┌─ SUPPLIED DATA

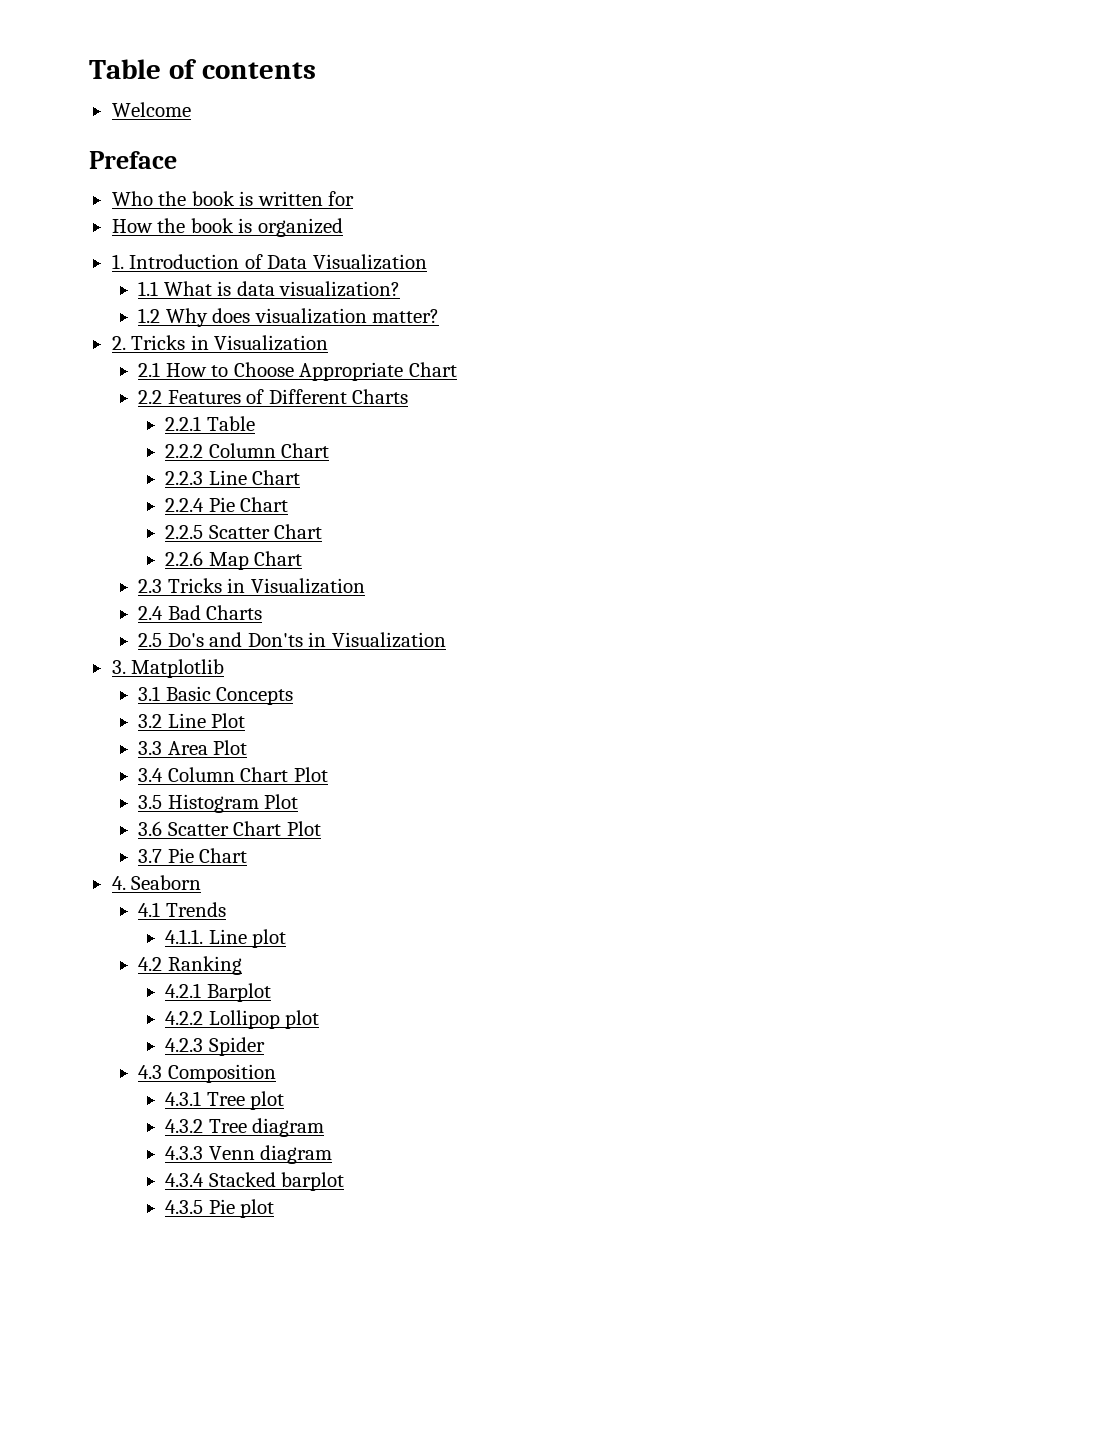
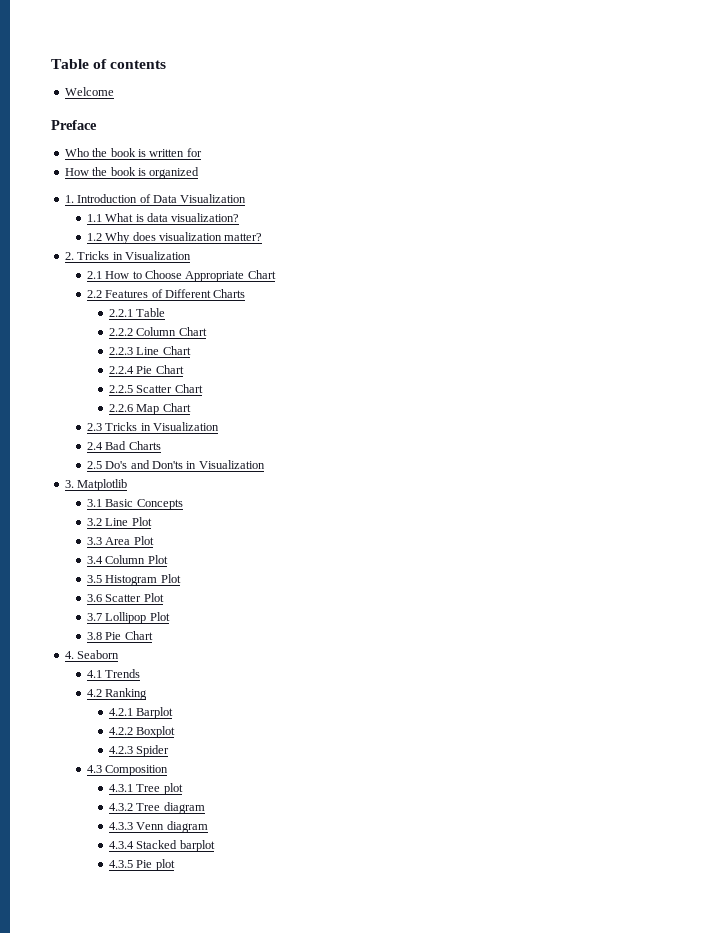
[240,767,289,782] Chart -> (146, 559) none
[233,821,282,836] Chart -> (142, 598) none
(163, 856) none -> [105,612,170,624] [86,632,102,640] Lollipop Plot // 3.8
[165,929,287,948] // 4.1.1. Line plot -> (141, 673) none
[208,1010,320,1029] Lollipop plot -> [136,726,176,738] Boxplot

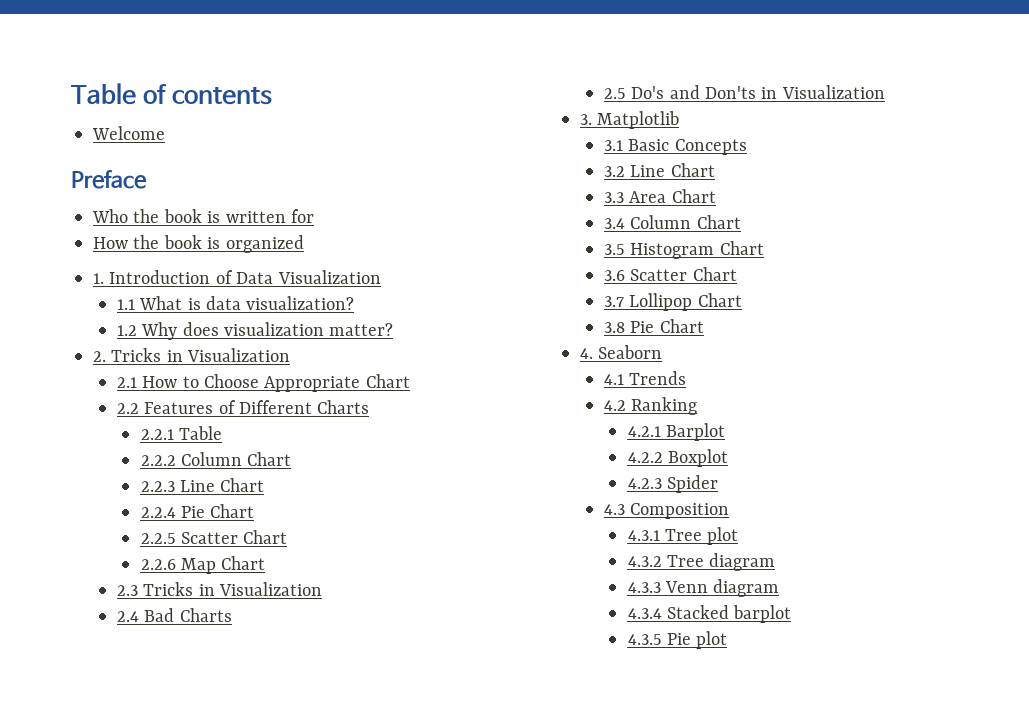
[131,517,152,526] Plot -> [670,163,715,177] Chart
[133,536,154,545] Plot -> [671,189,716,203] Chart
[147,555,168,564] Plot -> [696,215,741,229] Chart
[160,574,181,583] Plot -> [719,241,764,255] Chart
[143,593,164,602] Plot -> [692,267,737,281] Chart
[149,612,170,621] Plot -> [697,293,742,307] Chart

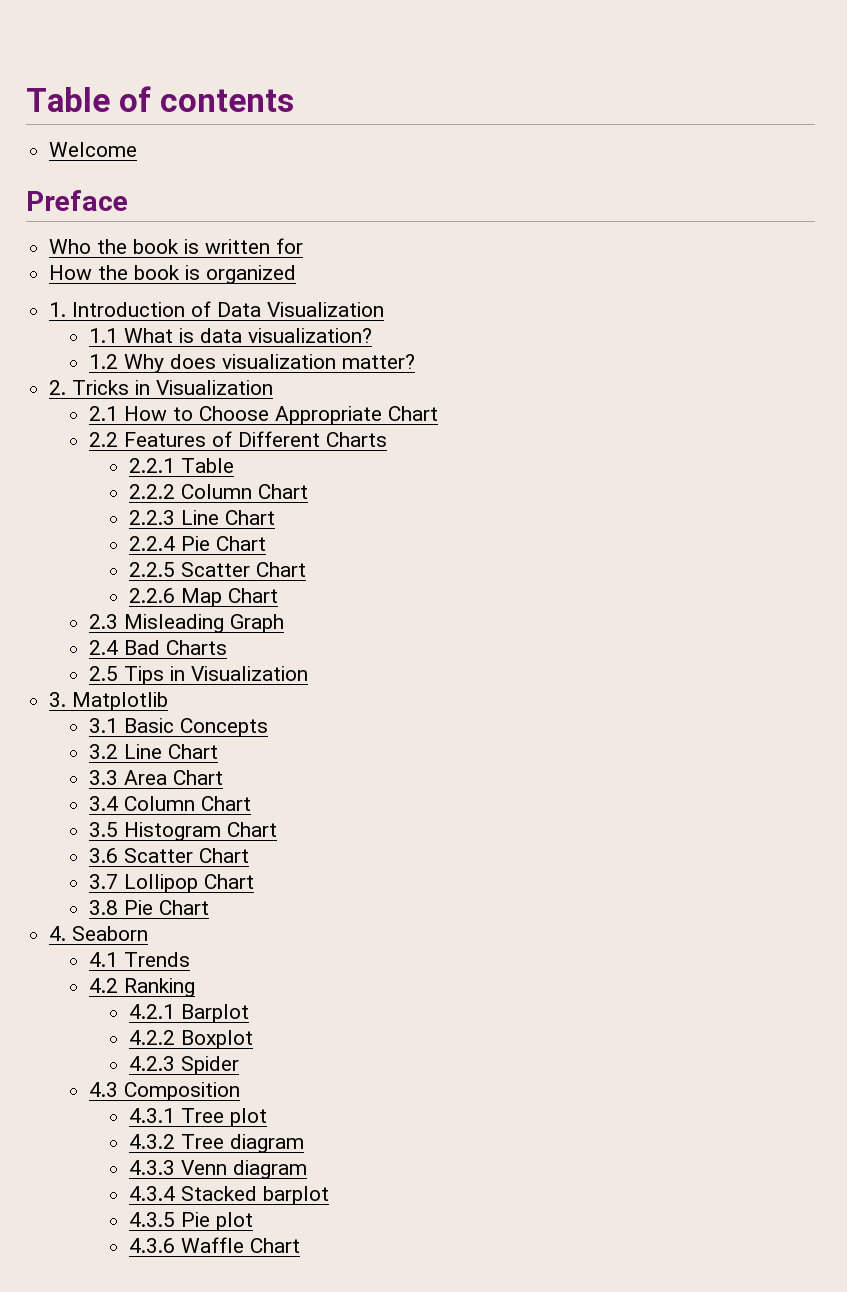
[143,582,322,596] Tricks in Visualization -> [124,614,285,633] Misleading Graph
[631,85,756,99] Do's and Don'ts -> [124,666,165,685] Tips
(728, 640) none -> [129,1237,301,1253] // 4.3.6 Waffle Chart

└─
┌─ SUPPLIED DATA

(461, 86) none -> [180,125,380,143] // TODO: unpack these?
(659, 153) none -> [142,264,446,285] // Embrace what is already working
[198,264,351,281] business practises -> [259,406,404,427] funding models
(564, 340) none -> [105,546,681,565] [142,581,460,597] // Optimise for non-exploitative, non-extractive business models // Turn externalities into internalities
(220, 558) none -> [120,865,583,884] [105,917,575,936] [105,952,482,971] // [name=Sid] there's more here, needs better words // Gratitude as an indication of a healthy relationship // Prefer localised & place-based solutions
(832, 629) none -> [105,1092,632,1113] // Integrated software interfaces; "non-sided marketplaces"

└─
┌─ SUPPLIED DATA

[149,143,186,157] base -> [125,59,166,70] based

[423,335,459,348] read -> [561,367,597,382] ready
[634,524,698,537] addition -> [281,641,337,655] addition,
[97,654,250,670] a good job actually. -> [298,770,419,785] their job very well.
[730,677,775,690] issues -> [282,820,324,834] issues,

└─

THE PROBLEM:
Your answer must be everything above from the line with "(163, 856) none" down to the line with "(728, 640) none", word for word, and no pictures.

RESULT:
(163, 856) none -> [105,612,170,624] [86,632,102,640] Lollipop Plot // 3.8
[165,929,287,948] // 4.1.1. Line plot -> (141, 673) none
[208,1010,320,1029] Lollipop plot -> [136,726,176,738] Boxplot

[131,517,152,526] Plot -> [670,163,715,177] Chart
[133,536,154,545] Plot -> [671,189,716,203] Chart
[147,555,168,564] Plot -> [696,215,741,229] Chart
[160,574,181,583] Plot -> [719,241,764,255] Chart
[143,593,164,602] Plot -> [692,267,737,281] Chart
[149,612,170,621] Plot -> [697,293,742,307] Chart

[143,582,322,596] Tricks in Visualization -> [124,614,285,633] Misleading Graph
[631,85,756,99] Do's and Don'ts -> [124,666,165,685] Tips
(728, 640) none -> [129,1237,301,1253] // 4.3.6 Waffle Chart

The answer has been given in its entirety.